Germany, meanwhile, had a bit of background in baseball due to the American military presence after WW II but interest in the sport was only sporadic among the public.

“Germany had been relegated to the European B pool in 2003 and the program was in total disarray and I had a hard time picking 24 players for the national team,” said Frady.

He rebuilt the German national team between 2004 and 2015 and took it into the world top-20.

“If we got beaten up by Cuba one night, we would be ready for South Korea the next day. It is short-term memory.”

One of Frady’s German national team players, Max Kepler, now plays in MLB for the Minnesota Twins.

“I have a reputation as a program builder,” said Frady, a 57-year-old resident of Florida.

“Max [Kepler] did not have a great baseball environment but went onto the Twins.”

The NightOwls will play in city-owned Serauxmen Stadium, which was opened in 1976 by the late baseball great Mickey Mantle, and which recently underwent $1.1-million in upgrades.

“Everything is brand new, from the scoreboard to the lights, everything is a first,” said Frady.

“A completely new franchise has no pre-existing problems to fix or residue to clean up. I will draw on my experiences as I build the team. Hopefully, the players will learn things in Nanaimo to take back with them to their college teams and parlay that into pro careers.”

Five WCL alumni were selected in June’s pandemic-abbreviated five-round MLB draft. Former WCL players have been drafted in the first round in each of the past four years. Ninety alumni or then-current WCL players were selected in the 2019 MLB draft and 73 in 2018.

The NightOwls’ alternate jersey will feature a Nanaimo Bar, the world-famous confection invented in the city. The Harbour City club will enter the WCL in the 2021 season, joining the HarbourCats and Kelowna Falcons as the Canadian franchises in the league. The other 11 clubs are in Washington state and Oregon.

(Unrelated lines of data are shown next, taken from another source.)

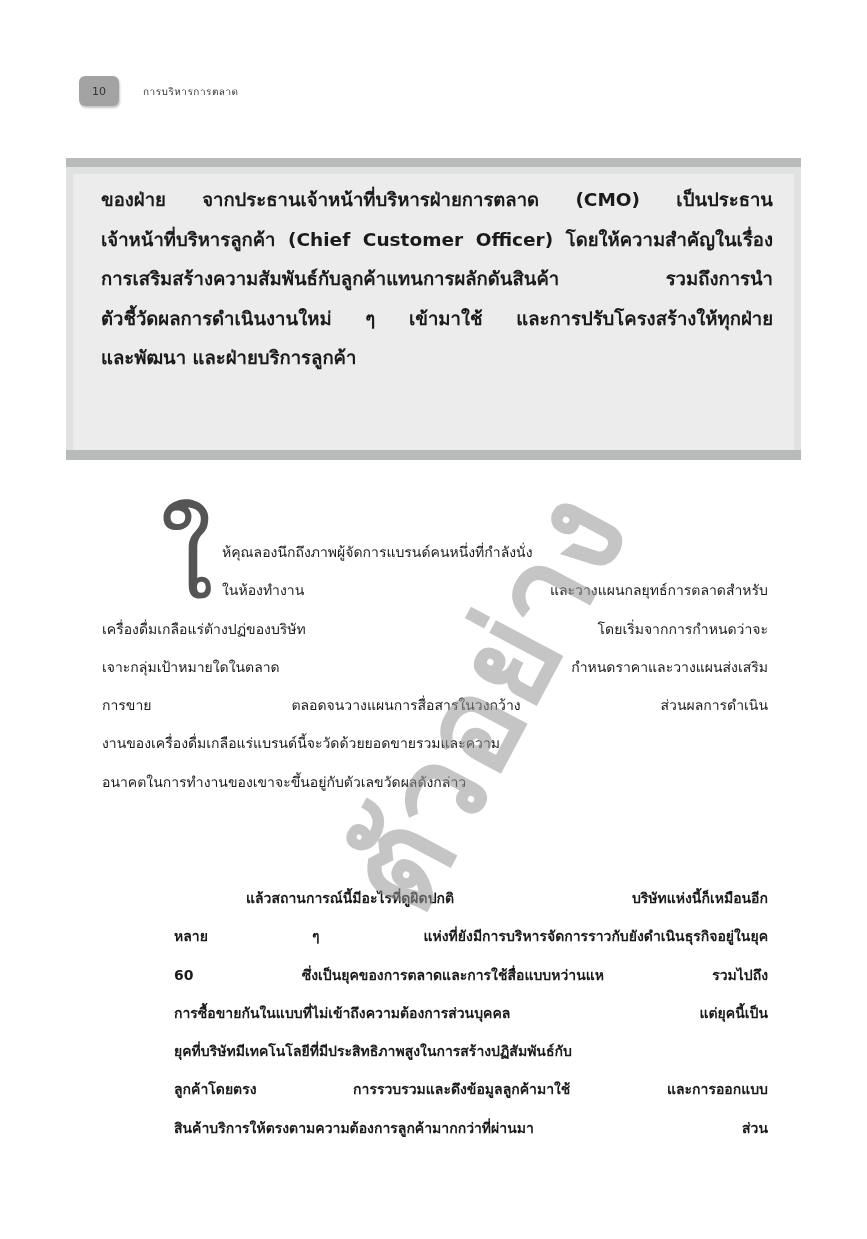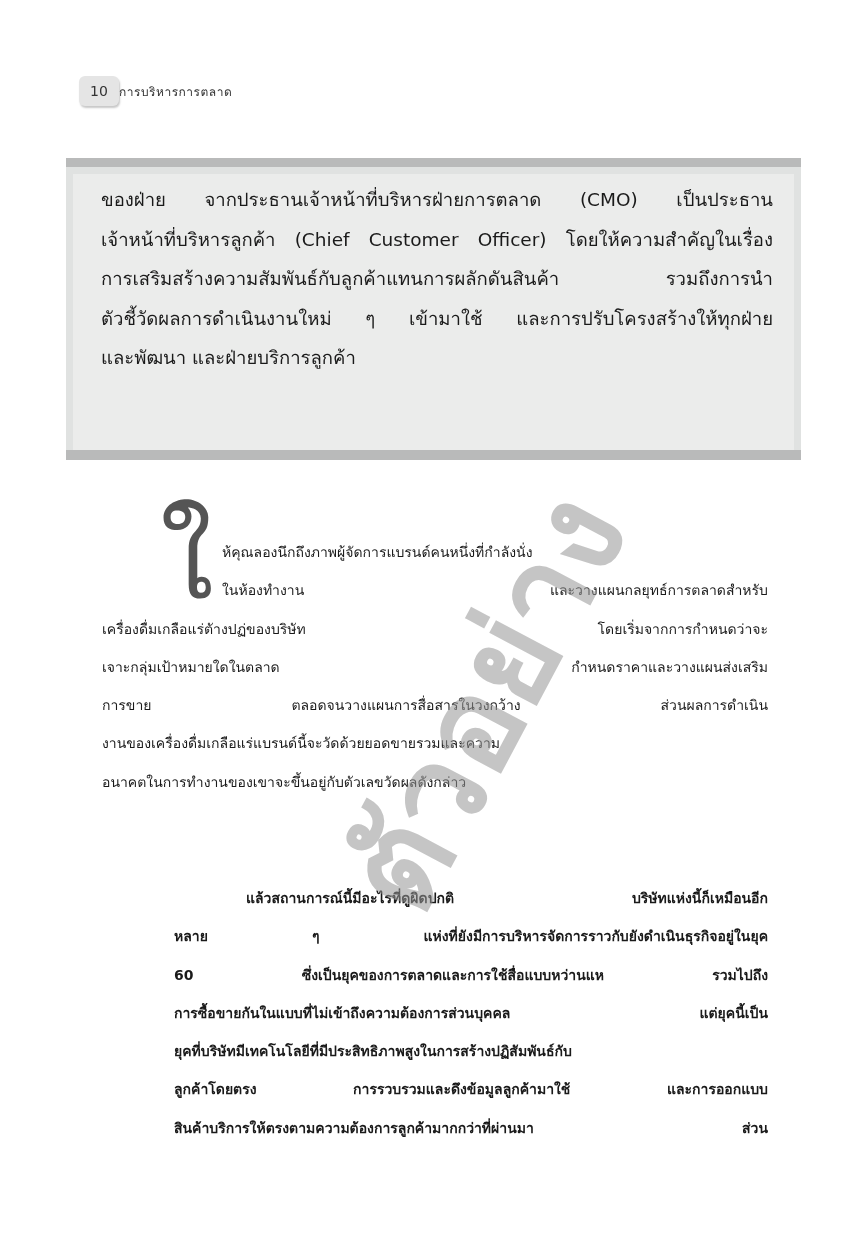--- a/index.html
+++ b/index.html
@@ -7,9 +7,9 @@
          font-family: "DejaVu Sans", "Liberation Sans", sans-serif; color: #1a1a1a; }
 
   .header { position: absolute; top: 74px; left: 79px; height: 34px; display: flex; align-items: center; }
-  .page-num { width: 40px; height: 30px; border-radius: 6px; background: #e5e5e5;
+  .page-num { width: 40px; height: 30px; border-radius: 6px; background: #a3a3a3;
               box-shadow: 1px 2px 2px #c8c8c8; display: flex; align-items: center; justify-content: center;
-              font-size: 14px; color: #333; }
+              font-size: 11px; color: #333; }
   .running-title { font-size: 12px; color: #333; letter-spacing: 0.5px; }
 
   .box { position: absolute; left: 66px; top: 158px; width: 735px; height: 302px; }

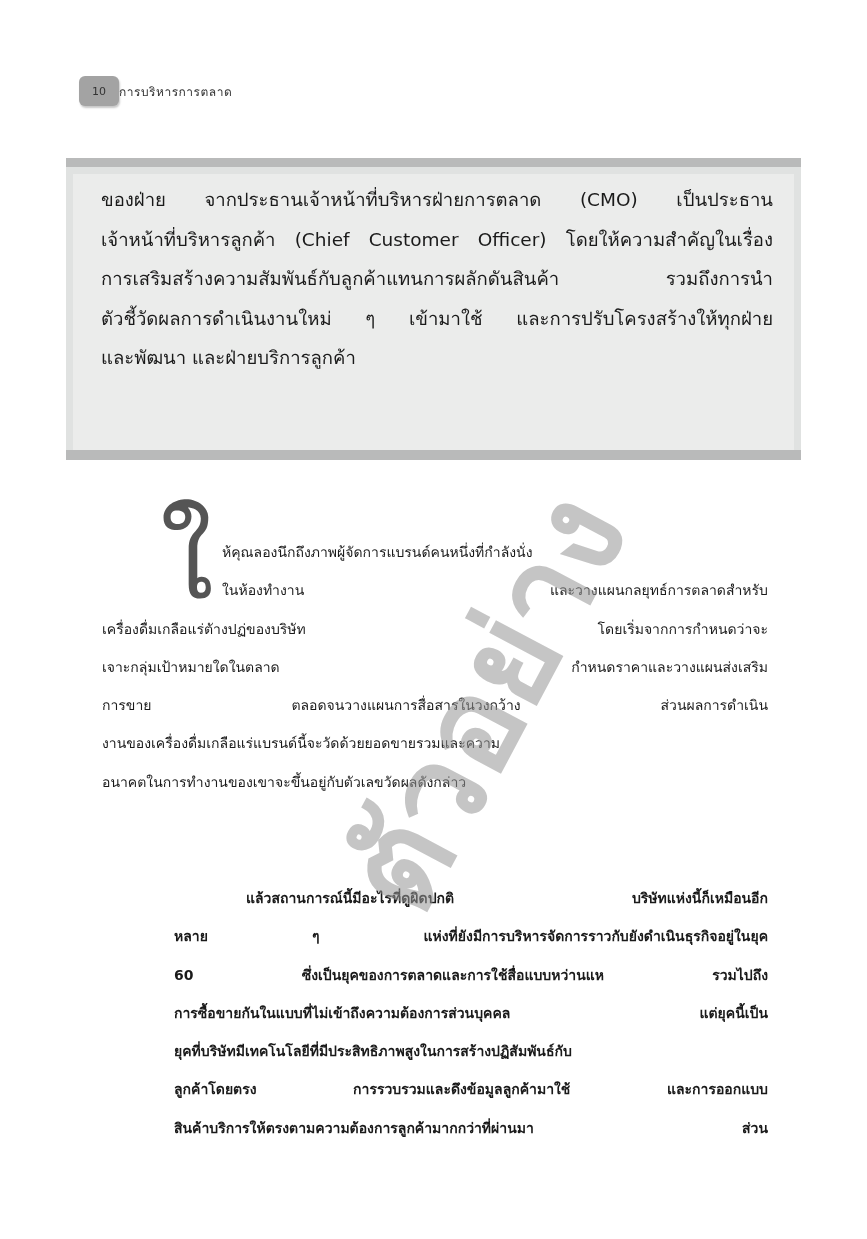--- a/index.html
+++ b/index.html
@@ -10,7 +10,7 @@
   .page-num { width: 40px; height: 30px; border-radius: 6px; background: #a3a3a3;
               box-shadow: 1px 2px 2px #c8c8c8; display: flex; align-items: center; justify-content: center;
               font-size: 11px; color: #333; }
-  .running-title { font-size: 12px; color: #333; letter-spacing: 0.5px; }
+  .running-title { margin-left: 24px; font-size: 10px; color: #333; letter-spacing: 0.5px; }
 
   .box { position: absolute; left: 66px; top: 158px; width: 735px; height: 302px; }
   .box-bar-top { position: absolute; left: 0; top: 0; width: 100%; height: 9px; background: #b9baba; }

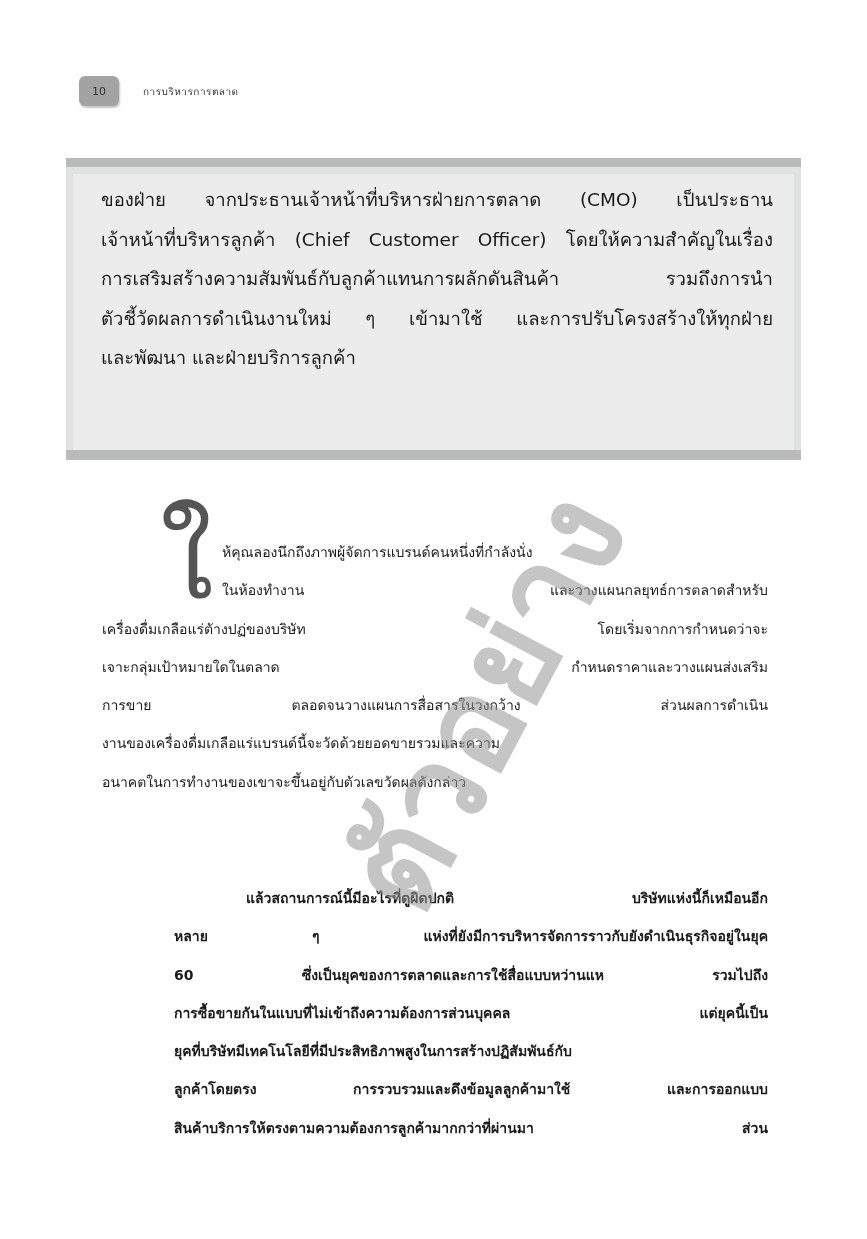--- a/index.html
+++ b/index.html
@@ -12,7 +12,7 @@
               font-size: 11px; color: #333; }
   .running-title { margin-left: 24px; font-size: 10px; color: #333; letter-spacing: 0.5px; }
 
-  .box { position: absolute; left: 66px; top: 158px; width: 735px; height: 302px; }
+  .box { position: absolute; left: 66px; top: 158px; width: 735px; height: 302px; font-weight: bold; }
   .box-bar-top { position: absolute; left: 0; top: 0; width: 100%; height: 9px; background: #b9baba; }
   .box-bar-bottom { position: absolute; left: 0; bottom: 0; width: 100%; height: 10px; background: #b9baba; }
   .box-outer { position: absolute; left: 0; top: 9px; right: 0; bottom: 10px; background: #e0e2e1; }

The WCL is a collegiate league featuring players in summer ball from top NCAA Div. 1 conferences, such as the Pac-12.

The HarbourCats had played in the WCL for seven seasons before the 2020 season was cancelled due to COVID-19.

“2020 has been a nightmare,” said Frady.

“2021 will be a better year because it can only get better.”

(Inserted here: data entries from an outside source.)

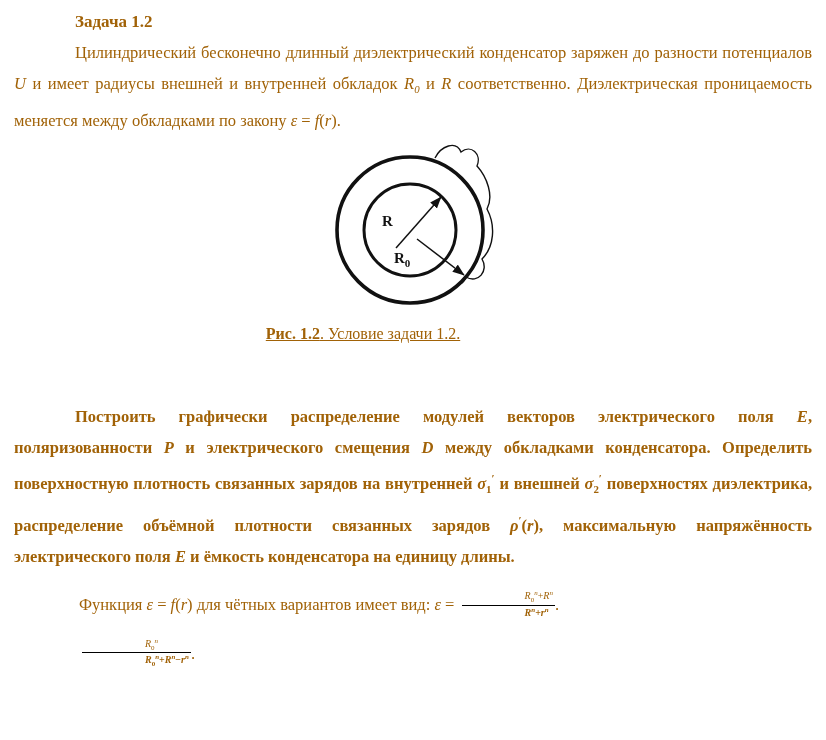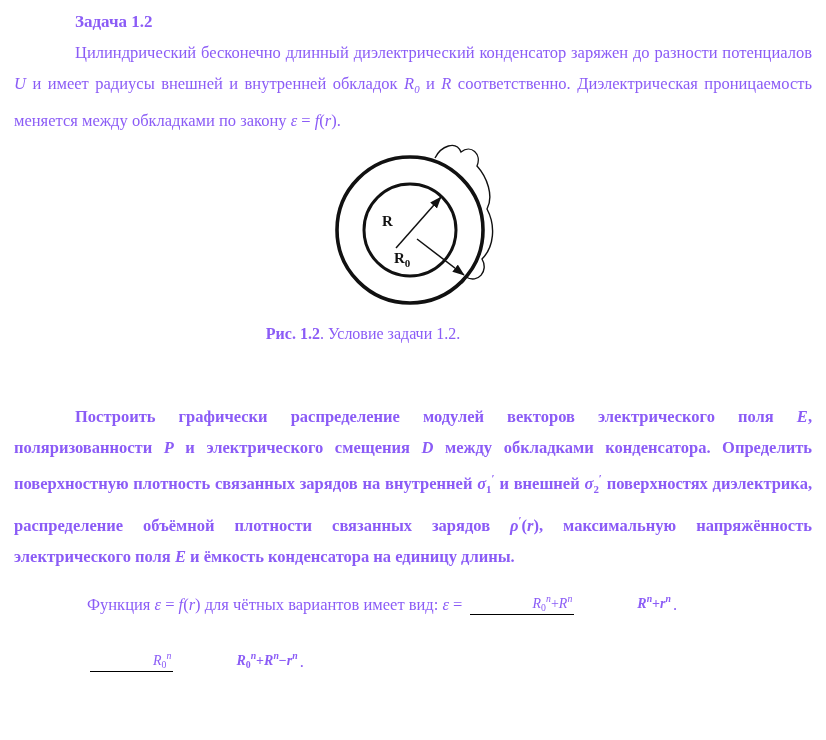--- a/index.html
+++ b/index.html
@@ -4,7 +4,7 @@
 <style>
   *{box-sizing:border-box;}
   html,body{margin:0;padding:0;background:#ffffff;}
-  .page{width:826px;height:740px;padding:6px 14px 0;font-family:"Liberation Serif","DejaVu Serif",serif;font-size:16.5px;color:#8b5cf6;background:#fff;overflow:hidden;}
+  .page{width:826px;height:740px;padding:6px 14px 0;font-family:"Liberation Serif","DejaVu Serif",serif;font-size:16.5px;color:#a16207;background:#fff;overflow:hidden;}
   .title{margin:0;padding-left:61px;font-size:17px;line-height:31px;font-weight:700;}
   .para{margin:0;line-height:31px;text-align:justify;text-indent:61px;}
   .para-task{margin-top:54px;font-weight:bold;}

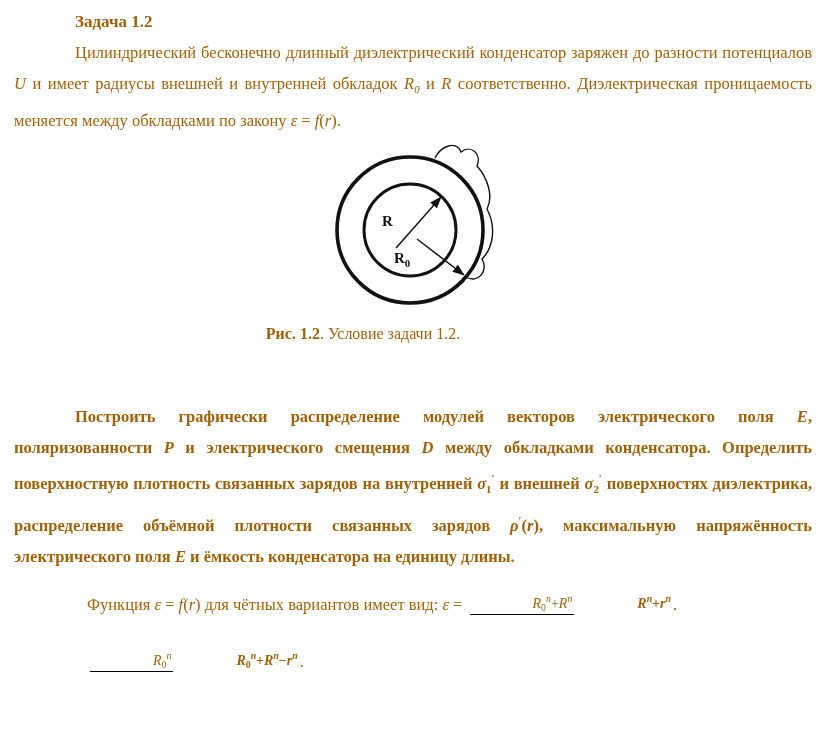--- a/index.html
+++ b/index.html
@@ -10,7 +10,7 @@
   .para-task{margin-top:54px;font-weight:bold;}
   .figure{margin-top:8px;text-align:center;}
   .fig-svg{margin-left:26px;display:inline-block;}
-  .caption{margin:0;padding-right:100px;line-height:26px;text-align:center;font-size:16px;}
+  .caption{margin:0;padding-right:100px;line-height:26px;text-align:center;font-size:16px;text-decoration:underline;}
   .formula{margin:12px;line-height:45px;text-indent:61px;}
   .formula-first{margin-top:10px;}
   .i{font-style:italic;}

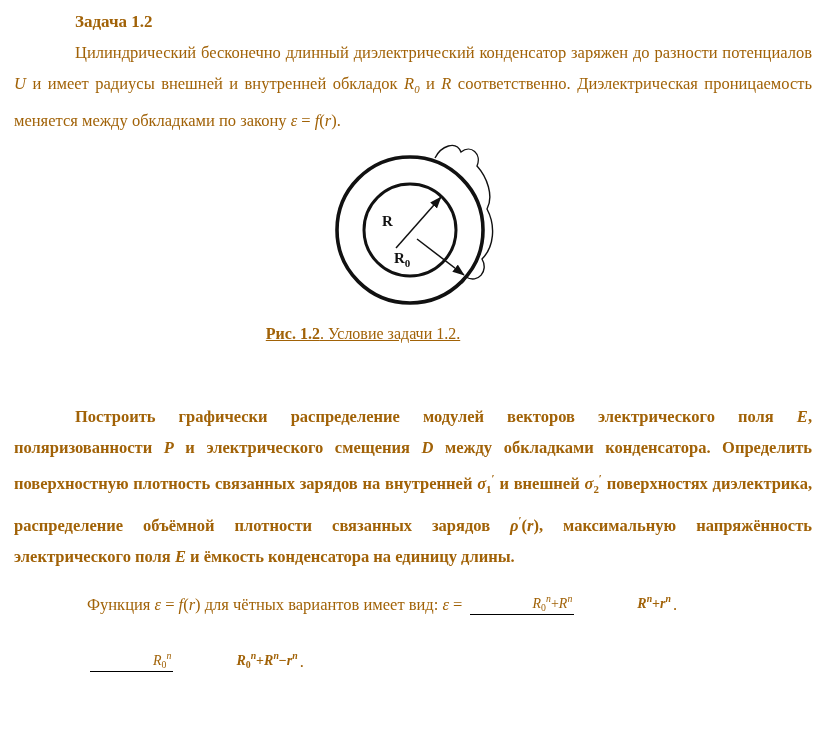--- a/index.html
+++ b/index.html
@@ -11,7 +11,7 @@
   .figure{margin-top:8px;text-align:center;}
   .fig-svg{margin-left:26px;display:inline-block;}
   .caption{margin:0;padding-right:100px;line-height:26px;text-align:center;font-size:16px;text-decoration:underline;}
-  .formula{margin:12px;line-height:45px;text-indent:61px;}
+  .formula{margin:4px;line-height:45px;text-indent:61px;}
   .formula-first{margin-top:10px;}
   .i{font-style:italic;}
   .b{font-weight:700;}

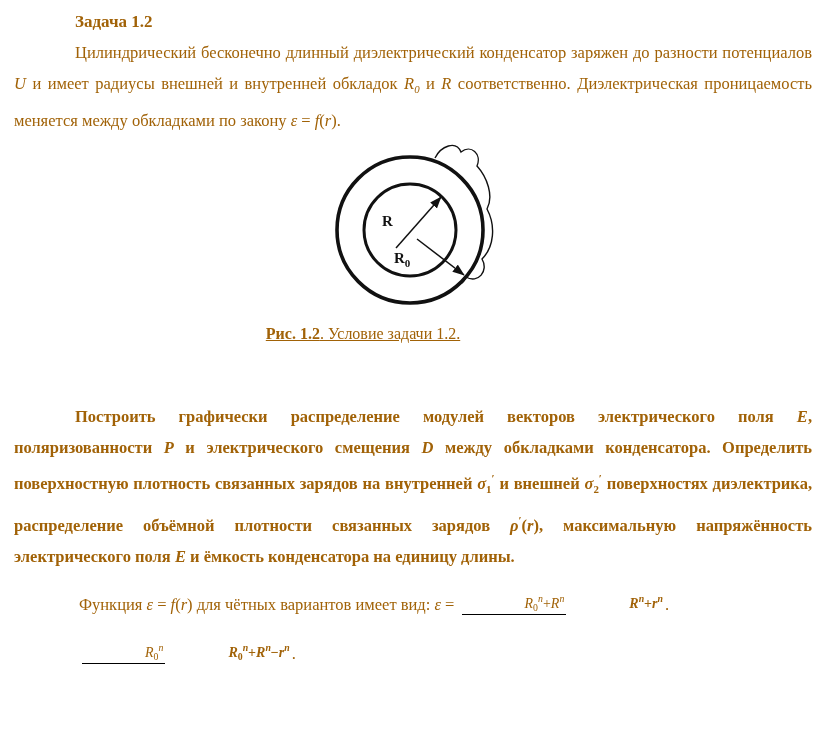--- a/index.html
+++ b/index.html
@@ -16,7 +16,7 @@
   .i{font-style:italic;}
   .b{font-weight:700;}
   sub,sup{font-size:66%;}
-  .frac{display:inline-flex;flex-direction:row;text-align:left;vertical-align:middle;font-size:14px;line-height:1.2;margin-left:3px;transform:translateY(-2px);}
+  .frac{display:inline-flex;flex-direction:column;text-align:left;vertical-align:middle;font-size:10px;line-height:1.2;margin-left:3px;transform:translateY(-2px);}
   .frac .num{border-bottom:1.2px solid #000;padding:0 2px;}
   .frac .den{padding:0 2px;font-weight:bold;}
   .frac sub,.frac sup{font-size:70%;}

But Frady knows he needs to be ready in the unlikely event the Canada-U.S. border is still closed next summer and Nanaimo, Victoria and Kelowna have to play a “country-locked schedule.” The NightOwls will need a larger array of Canadian players in that case, he noted.

“We don’t yet even know what the 2021 NCAA schedule will look like and if it may extend into summer a bit [limiting the number of players available for the WCL],” Frady added.

“I have my hand on the pulse of the baseball community [across the continent] and will make sure we are not caught by surprise.”

The Nanaimo team is owned by the same company that owns the Harbour-Cats, which includes brothers Jim Swanson and Ken Swanson, Victoria businessman John Wilson and Richard Harder of Vancouver. Dual ownership of teams by a single person or company is allowed in the WCL. The Yakima Valley Pippins and Walla Walla Sweets are both majority owned by John Stanton, majority owner of the MLB Seattle Mariners.

“We expect an intense rivalry against Victoria,” said Frady.

“We will be competitive and very well prepared fundamentally and be a very respectful team with a professional attitude.”